__THE RECORDS__:
-------------------------

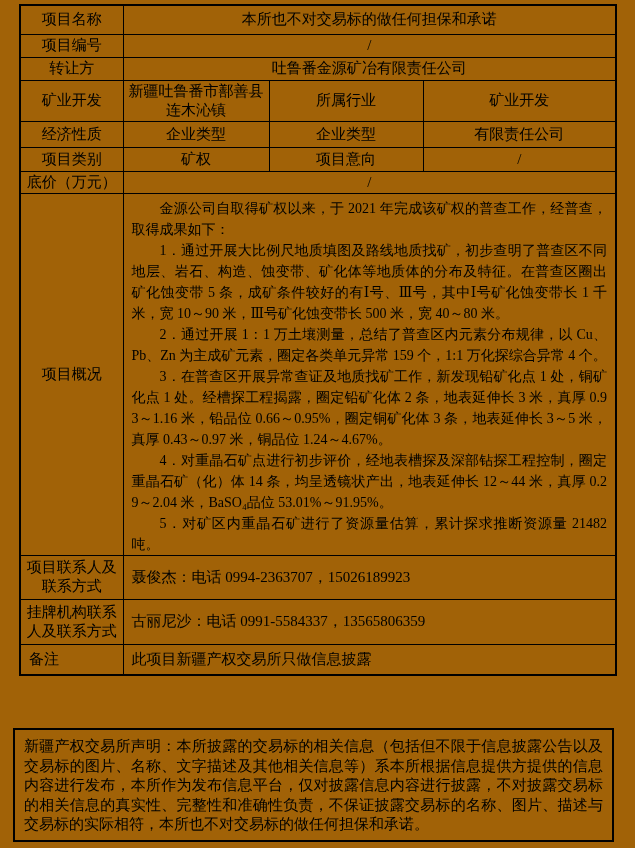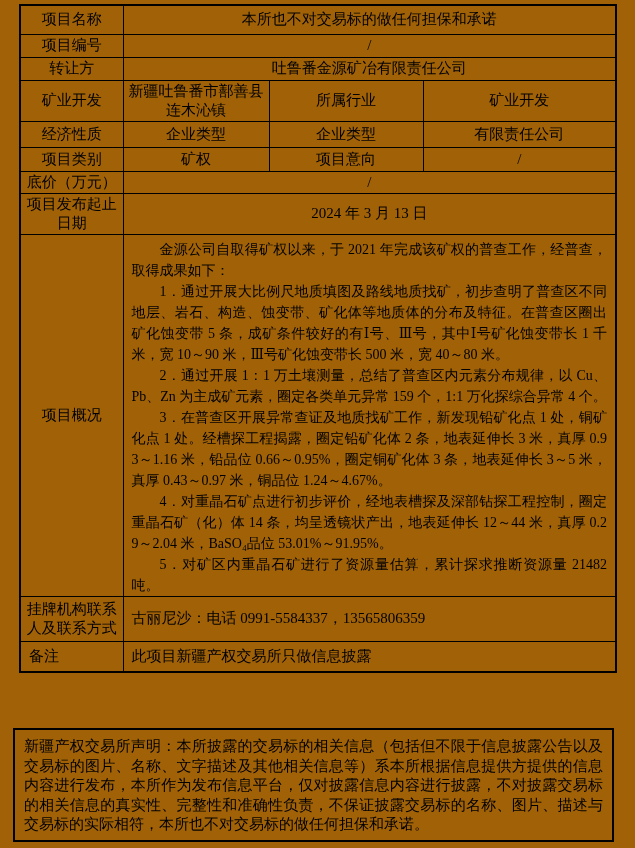--- a/index.html
+++ b/index.html
@@ -124,38 +124,38 @@
       <td>矿权</td>
       <td>项目意向</td>
       <td>/</td>
     </tr>
 
     <tr style="height:21px">
       <td>底价（万元）</td>
       <td colspan="3">/</td>
     </tr>
 
-    <tr style="height:40px">
-      <td>项目发布起止日期</td>
-      <td colspan="3">2024 年 3 月 13 日</td>
-    </tr>
 
     <tr style="height:337px">
       <td>项目概况</td>
       <td colspan="3" class="overview-cell">
         <p>金源公司自取得矿权以来，于 2021 年完成该矿权的普查工作，经普查，取得成果如下：</p>
         <p>1．通过开展大比例尺地质填图及路线地质找矿，初步查明了普查区不同地层、岩石、构造、蚀变带、矿化体等地质体的分布及特征。在普查区圈出矿化蚀变带 5 条，成矿条件较好的有Ⅰ号、Ⅲ号，其中Ⅰ号矿化蚀变带长 1 千米，宽 10～90 米，Ⅲ号矿化蚀变带长 500 米，宽 40～80 米。</p>
         <p>2．通过开展 1：1 万土壤测量，总结了普查区内元素分布规律，以 Cu、Pb、Zn 为主成矿元素，圈定各类单元异常 159 个，1:1 万化探综合异常 4 个。</p>
         <p>3．在普查区开展异常查证及地质找矿工作，新发现铅矿化点 1 处，铜矿化点 1 处。经槽探工程揭露，圈定铅矿化体 2 条，地表延伸长 3 米，真厚 0.93～1.16 米，铅品位 0.66～0.95%，圈定铜矿化体 3 条，地表延伸长 3～5 米，真厚 0.43～0.97 米，铜品位 1.24～4.67%。</p>
         <p>4．对重晶石矿点进行初步评价，经地表槽探及深部钻探工程控制，圈定重晶石矿（化）体 14 条，均呈透镜状产出，地表延伸长 12～44 米，真厚 0.29～2.04 米，BaSO₄品位 53.01%～91.95%。</p>
         <p>5．对矿区内重晶石矿进行了资源量估算，累计探求推断资源量 21482 吨。</p>
       </td>
     </tr>
 
 
+    <tr style="height:44px">
+      <td>项目联系人及联系方式</td>
+      <td colspan="3" class="left">聂俊杰：电话 0994-2363707，15026189923</td>
+    </tr>
 
     <tr style="height:45px">
       <td>挂牌机构联系人及联系方式</td>
       <td colspan="3" class="left">古丽尼沙：电话 0991-5584337，13565806359</td>
     </tr>
 
     <tr style="height:31px">
       <td class="left">备注</td>
       <td colspan="3" class="left">此项目新疆产权交易所只做信息披露</td>
     </tr>

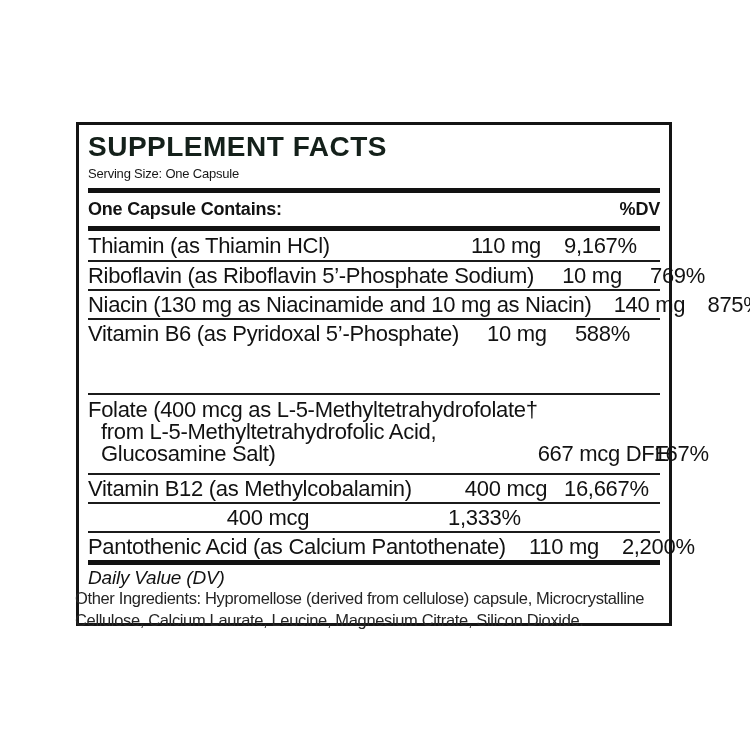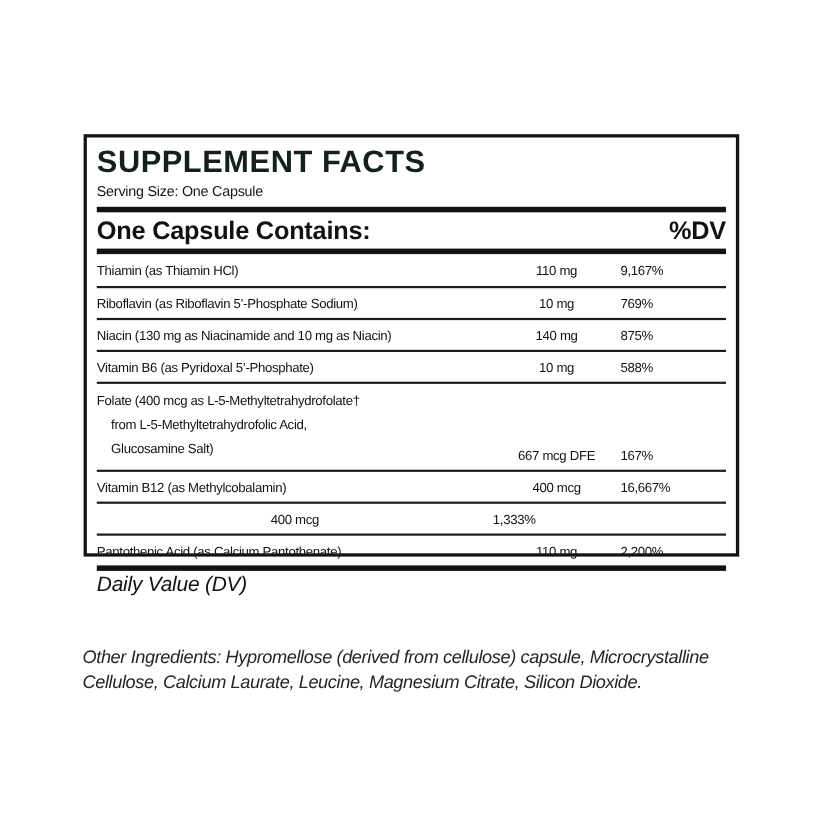--- a/index.html
+++ b/index.html
@@ -16,21 +16,21 @@
     position: relative;
     width: 750px;
     height: 750px;
     background: #ffffff;
   }
   .facts-box {
     position: absolute;
     left: 76px;
     top: 122px;
     width: 596px;
-    height: 384px;
+    height: 504px;
     box-sizing: border-box;
     border: 3px solid #141414;
     padding: 0 9px;
     background: #ffffff;
   }
   .title {
     padding-top: 6px;
     font-size: 28px;
     line-height: 32px;
     font-weight: bold;
@@ -47,42 +47,43 @@
   .bar {
     height: 5px;
     background: #121212;
   }
   .bar.after-serving { margin-top: 3px; }
   .cols-header {
     display: flex;
     justify-content: space-between;
     align-items: center;
     height: 33px;
-    font-size: 23px;
+    font-size: 18px;
     font-weight: bold;
     letter-spacing: -0.2px;
   }
   .trow {
     display: grid;
     grid-template-columns: 1fr 116px 96px;
     align-items: center;
     height: 29px;
     box-sizing: border-box;
     border-top: 2px solid #1b1b1b;
-    font-size: 12px;
+    font-size: 22px;
     letter-spacing: -0.3px;
   }
   .trow.no-top { border-top: none; }
   .trow .name { white-space: nowrap; overflow: visible; }
   .trow .amt { text-align: center; white-space: nowrap; }
   .trow .dv  { white-space: nowrap; }
   .trow.folate {
     height: 80px;
     align-items: end;
     padding: 4px 0 6px 0;
+    margin-top: 46px;
   }
   .trow.folate .name { line-height: 22px; align-self: start; }
   .trow.folate .name .indent { padding-left: 13px; }
   .dv-note {
     height: 26px;
     display: flex;
     align-items: center;
     font-size: 19px;
     letter-spacing: -0.2px;
     font-style: italic;
@@ -92,21 +93,21 @@
     left: 75px;
     top: 588px;
     width: 612px;
     height: 43px;
     overflow: hidden;
     font-size: 16.5px;
     line-height: 21.5px;
     letter-spacing: -0.35px;
     color: #252525;
   }
-  .other .oi-line { white-space: nowrap; font-style: italic; }
+  .other .oi-line { white-space: nowrap; }
 </style>
 </head>
 <body>
 
 <div class="page">
 
   <div class="facts-box">
 
     <div class="title">SUPPLEMENT FACTS</div>
     <div class="serving">Serving Size: One Capsule</div>

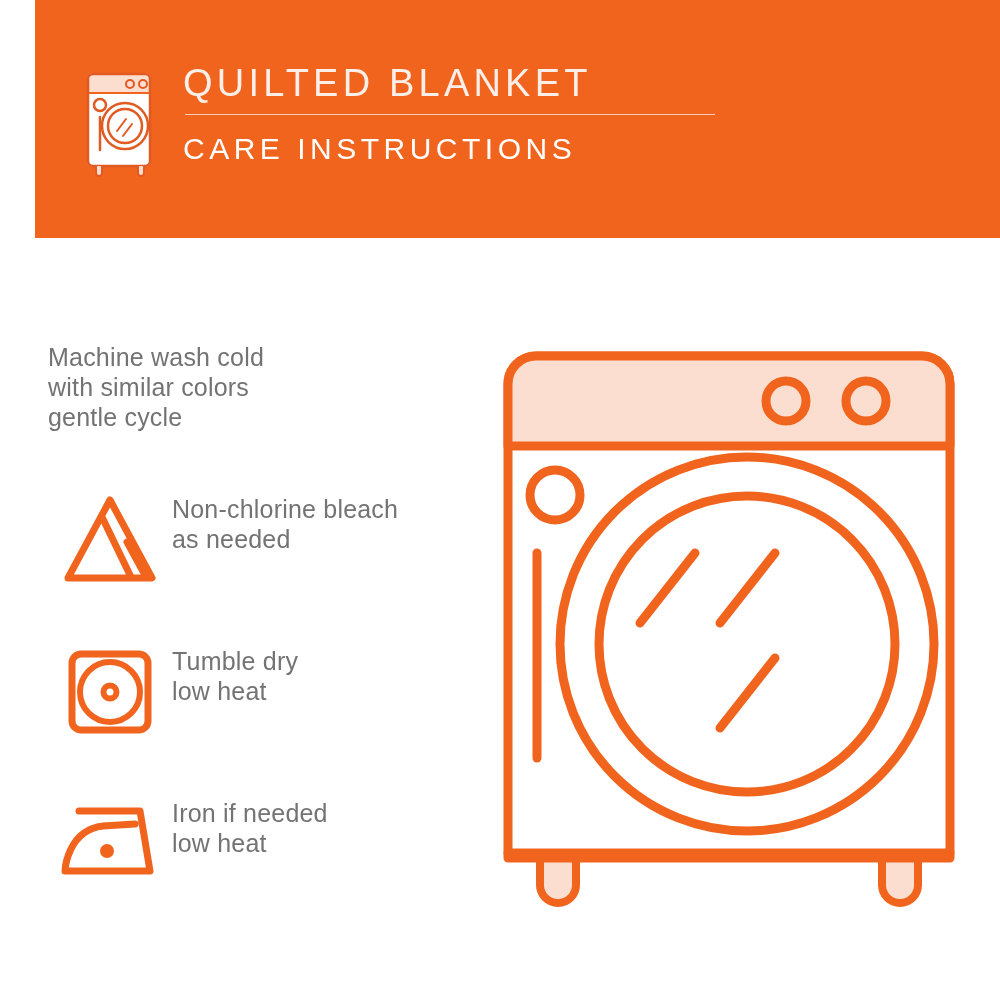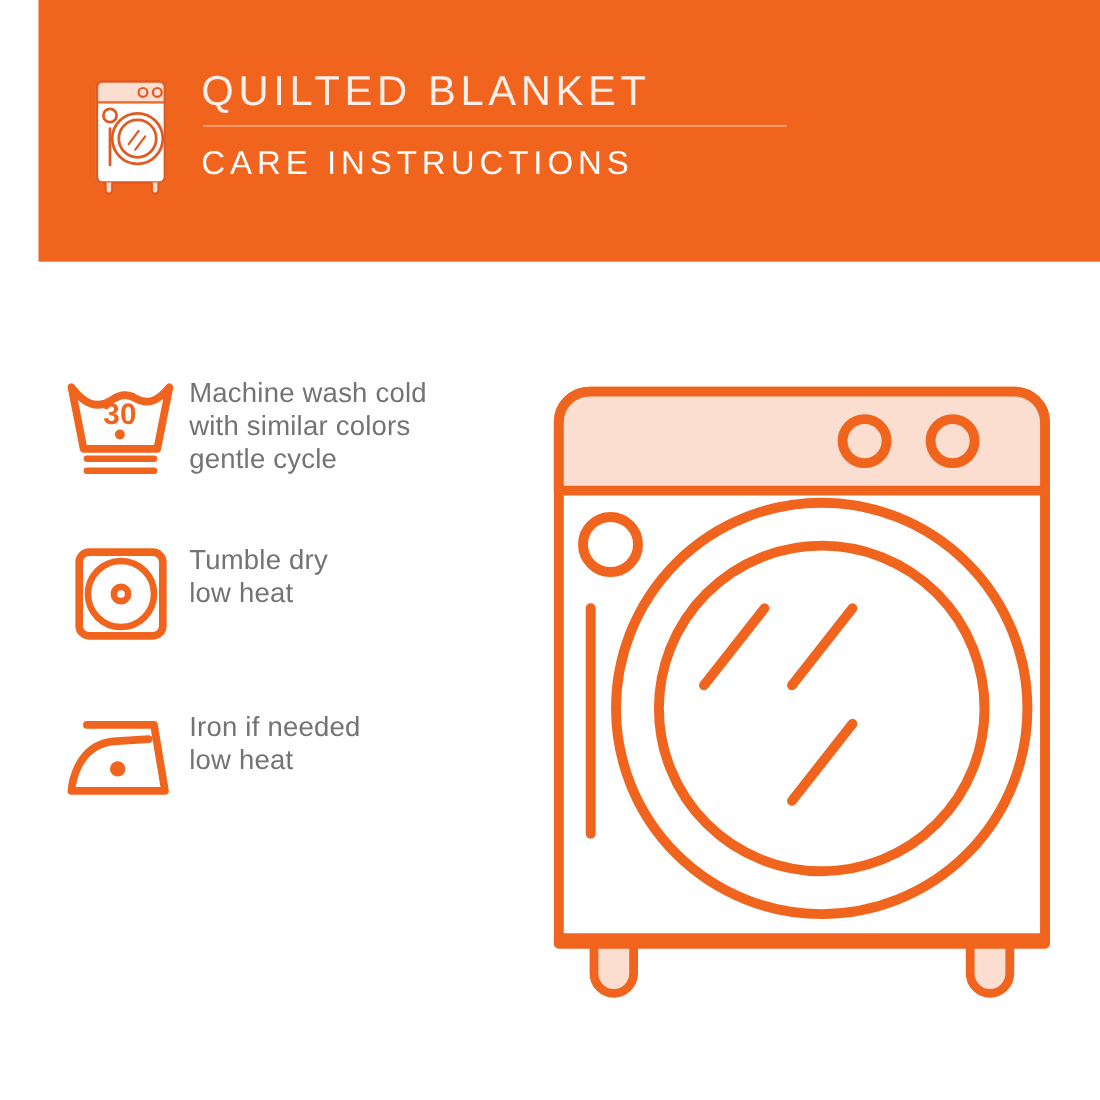--- a/index.html
+++ b/index.html
@@ -155,35 +155,36 @@
       <div class="title-line2">CARE INSTRUCTIONS</div>
     </div>
   </div>
 </div>
 
 <div class="content">
 
   <div class="instructions">
 
     <div class="instruction-row">
-      <div class="instruction-icon">
-        <svg width="106" height="100" viewBox="0 0 106 100">
-          <path d="M8 14 C20 30 32 34 44 26 C52 21 58 19 66 24 C76 30 86 28 97 14
-                   L86 70 L19 70 Z" fill="none" stroke="#F1641E" stroke-width="7" stroke-linejoin="round" stroke-linecap="round"></path>
-          <text x="52" y="47" text-anchor="middle" font-family="'Liberation Sans', sans-serif" font-size="27" font-weight="700" fill="#F1641E">30</text>
-          <circle cx="52" cy="57" r="4.5" fill="#F1641E"></circle>
-          <rect x="19" y="76" width="67" height="6" rx="3" fill="#F1641E"></rect>
-          <rect x="19" y="87" width="67" height="6" rx="3" fill="#F1641E"></rect>
-        </svg>
-      </div>
       <div class="instruction-label">Machine wash cold
 with similar colors
 gentle cycle</div>
     </div>
 
+    <div class="instruction-row">
+      <div class="instruction-icon">
+        <svg width="106" height="100" viewBox="0 0 106 100">
+          <path d="M53 10 L95 88 L11 88 Z" fill="none" stroke="#F1641E" stroke-width="7" stroke-linejoin="round"></path>
+          <line x1="45" y1="27" x2="73" y2="85" stroke="#F1641E" stroke-width="7" stroke-linecap="round"></line>
+          <line x1="70" y1="52" x2="88" y2="85" stroke="#F1641E" stroke-width="7" stroke-linecap="round"></line>
+        </svg>
+      </div>
+      <div class="instruction-label">Non-chlorine bleach
+as needed</div>
+    </div>
 
     <div class="instruction-row">
       <div class="instruction-icon">
         <svg width="106" height="100" viewBox="0 0 106 100">
           <rect x="15" y="12" width="76" height="76" rx="9" fill="none" stroke="#F1641E" stroke-width="7"></rect>
           <circle cx="53" cy="50" r="30" fill="none" stroke="#F1641E" stroke-width="6"></circle>
           <circle cx="53" cy="50" r="6.5" fill="none" stroke="#F1641E" stroke-width="6"></circle>
         </svg>
       </div>
       <div class="instruction-label">Tumble dry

-------------------------

__BRIEF__: When a line in the records holds the string "viewBox", copy that line.

__SOLUTION BELOW__:
-        <svg width="106" height="100" viewBox="0 0 106 100">
+        <svg width="106" height="100" viewBox="0 0 106 100">
         <svg width="106" height="100" viewBox="0 0 106 100">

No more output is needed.